Starting with the line that contains "(198, 680) none", repeat exactly every line through the last one in the records below, and leave out the pictures.

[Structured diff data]
# # # #
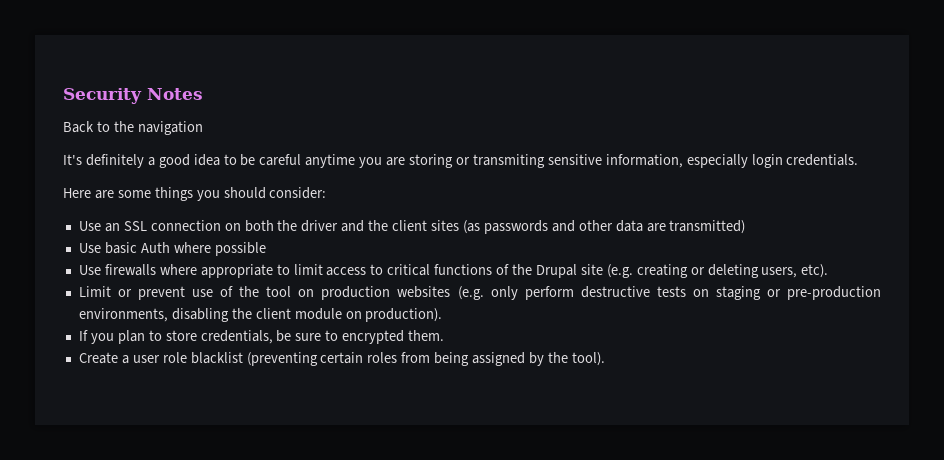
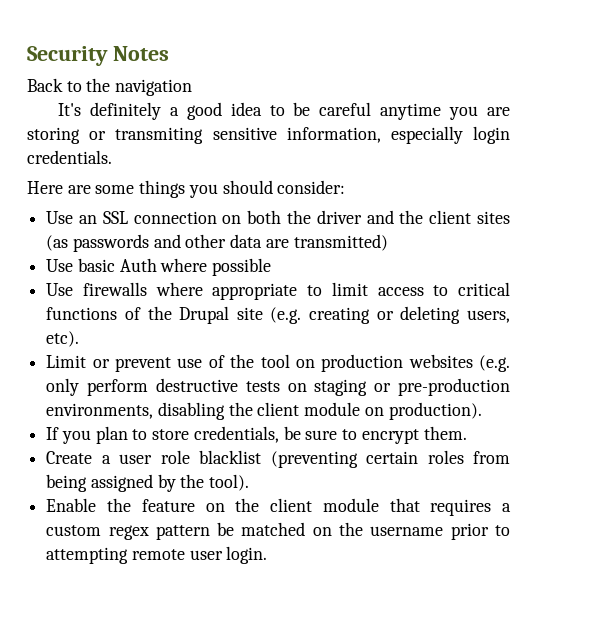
[342,330,405,344] encrypted -> [361,429,419,444] encrypt
(605, 359) none -> [46,498,511,516] [46,522,510,540] [46,546,268,564] // Enable the feature on the client module that requires a custom regex pattern be matched on the username prior to attempting remote user login.

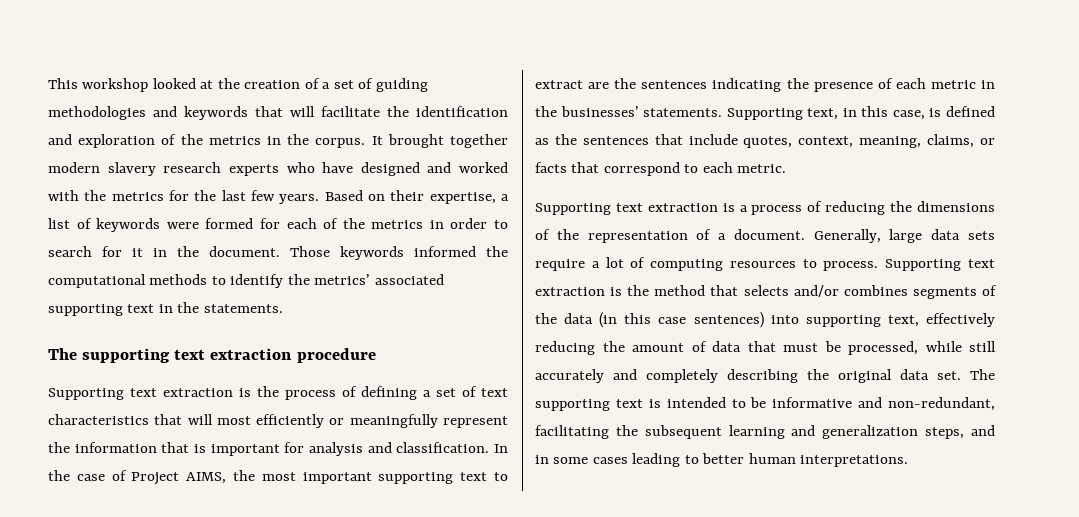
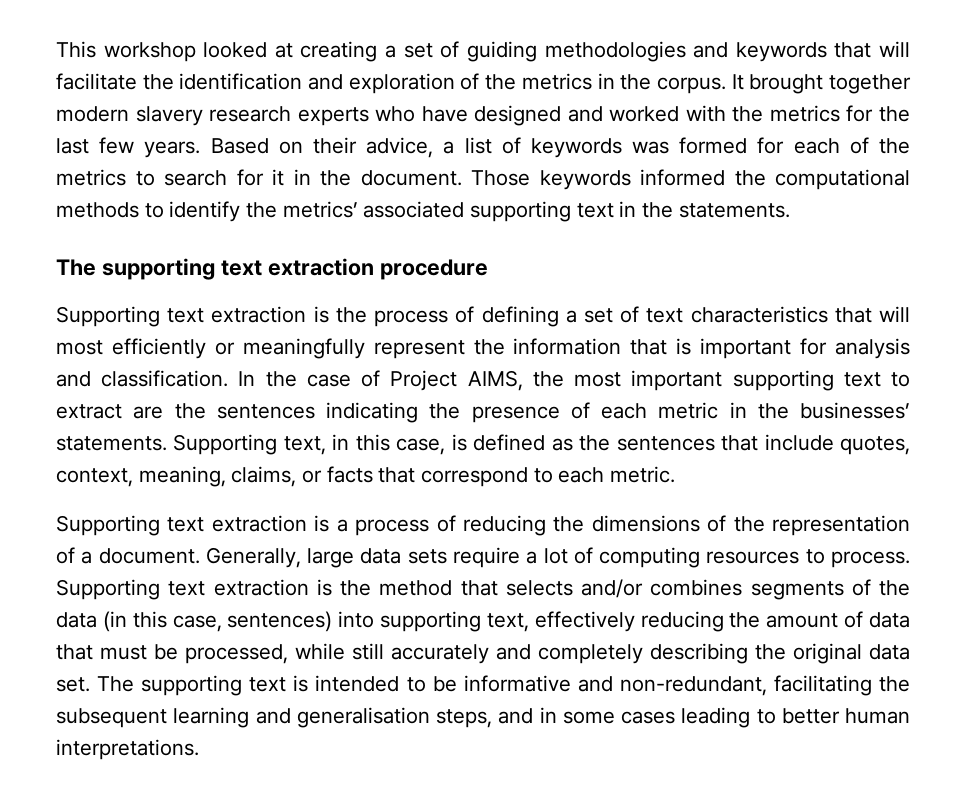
[217,78,320,89] the creation of -> [300,41,378,62] creating
[429,192,496,204] expertise, -> [366,137,434,158] advice,
[166,222,199,229] were -> [632,141,670,154] was
[429,218,488,229] in order -> (126, 177) none
[658,317,687,324] case -> [172,615,222,632] case,
[822,425,919,439] generalization -> [296,707,430,728] generalisation

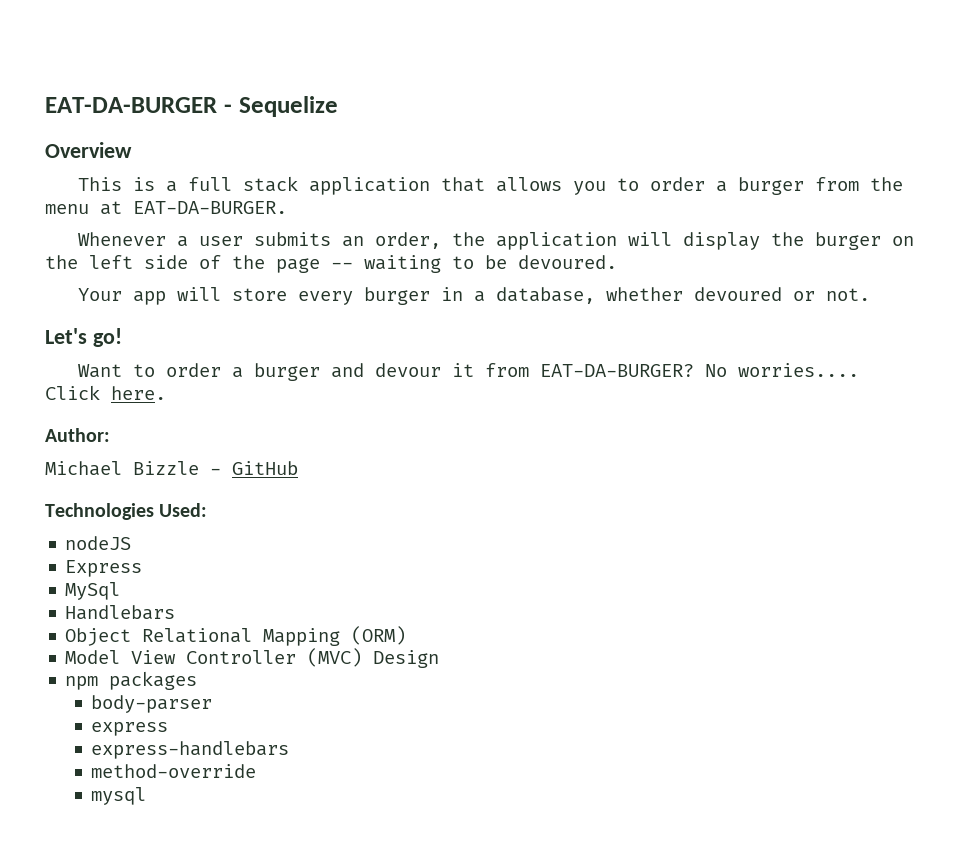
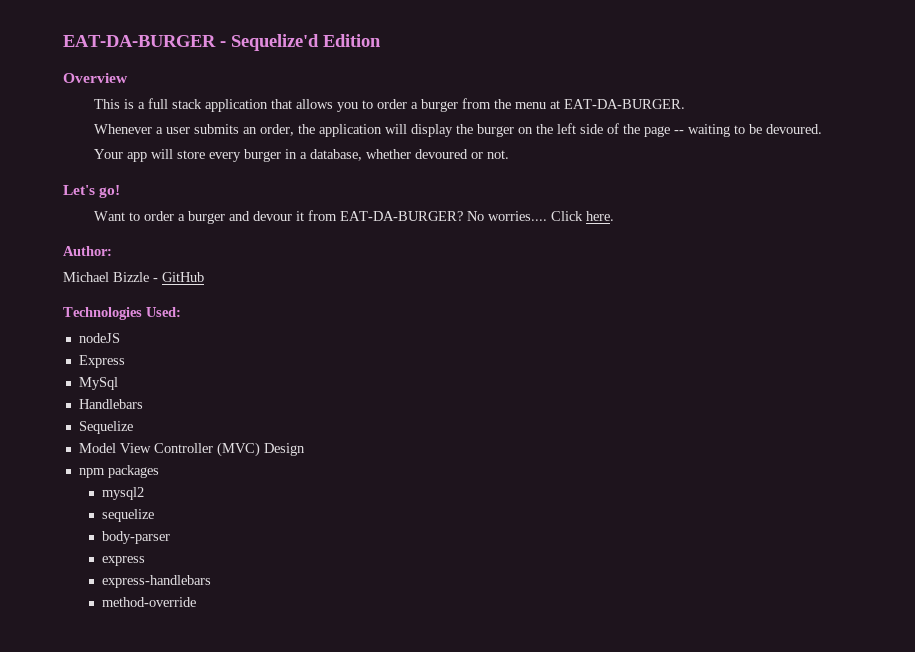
[238,96,338,117] Sequelize -> [231,34,381,51] Sequelize'd Edition
[65,626,407,646] Object Relational Mapping (ORM) -> [78,421,133,434] Sequelize
(198, 680) none -> [102,487,145,500] [102,509,155,522] // mysql2 // sequelize
[91,787,147,805] // mysql -> (197, 602) none

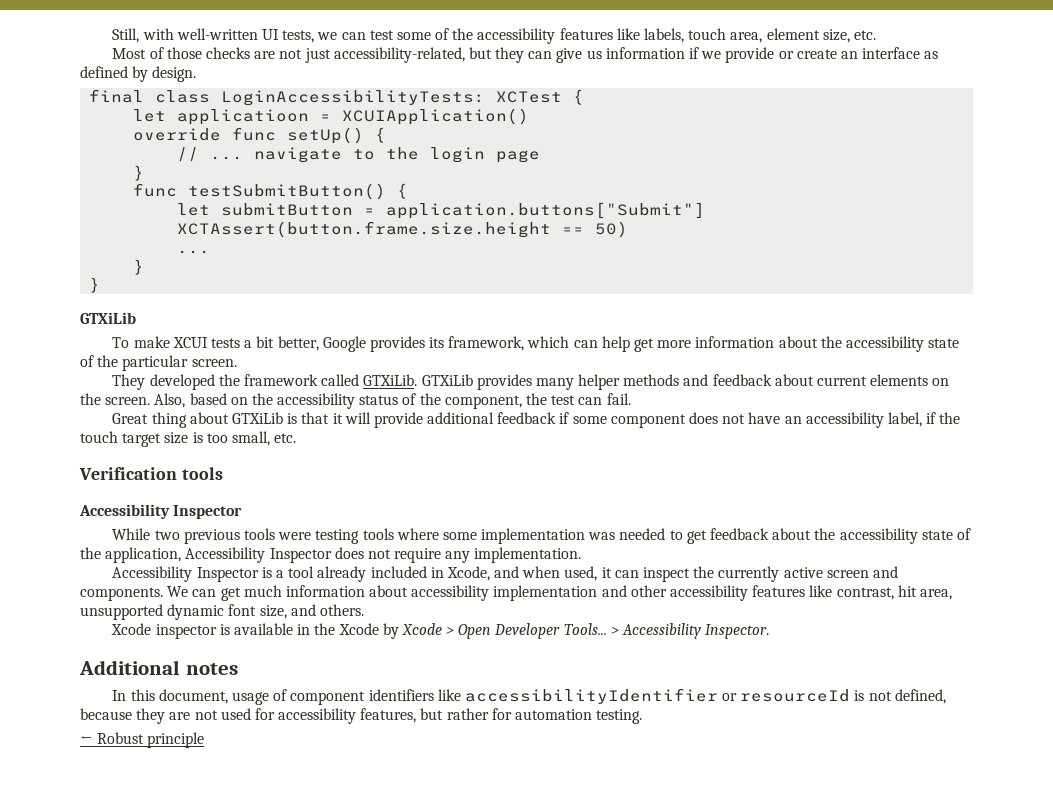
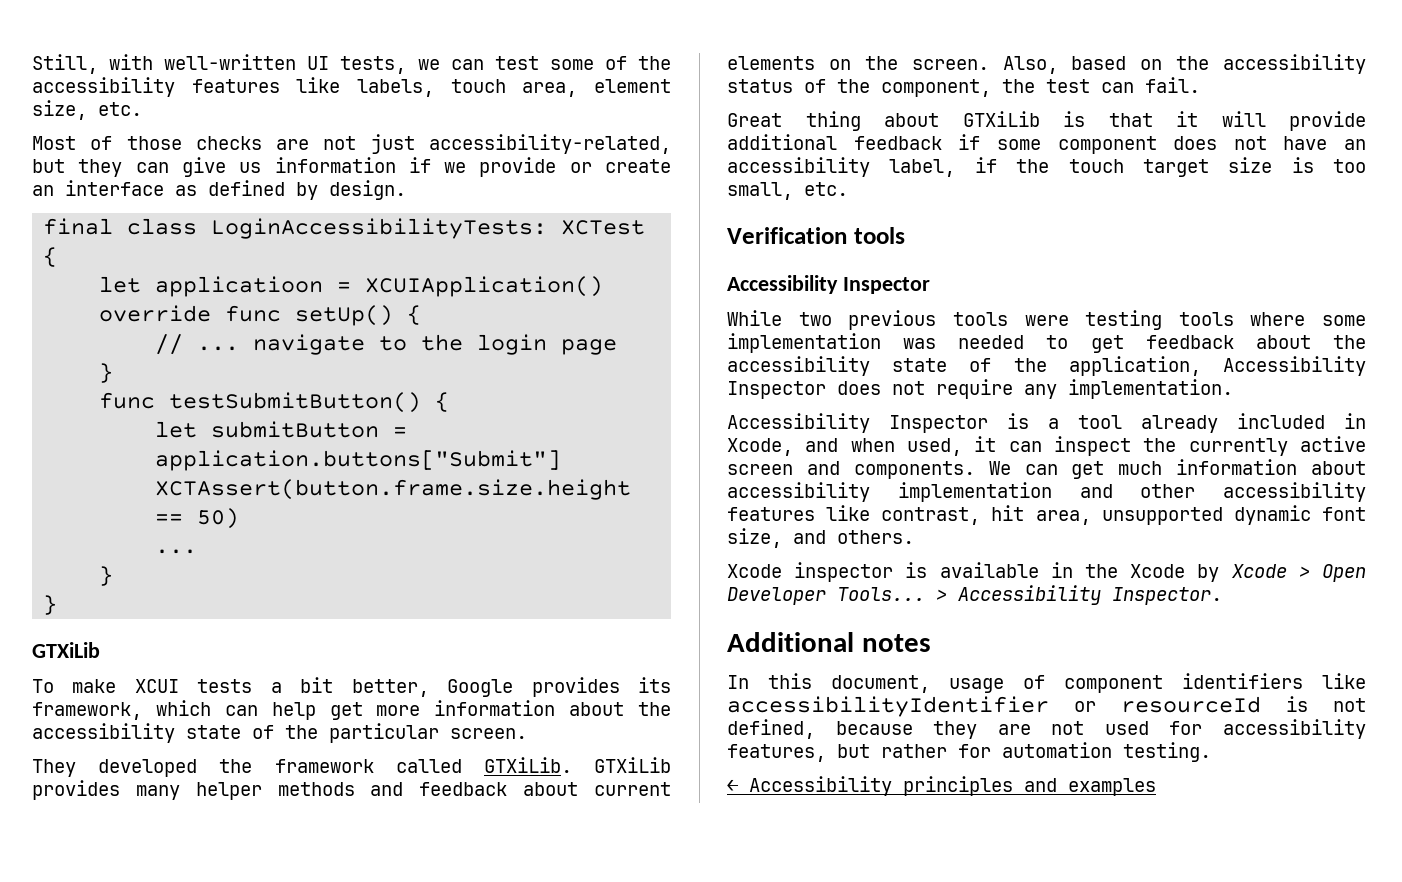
[97,732,205,748] Robust principle -> [749,776,1156,796] Accessibility principles and examples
# # # #
_Result for this exercise_
(198, 680) none -> [102,487,145,500] [102,509,155,522] // mysql2 // sequelize
[91,787,147,805] // mysql -> (197, 602) none

[97,732,205,748] Robust principle -> [749,776,1156,796] Accessibility principles and examples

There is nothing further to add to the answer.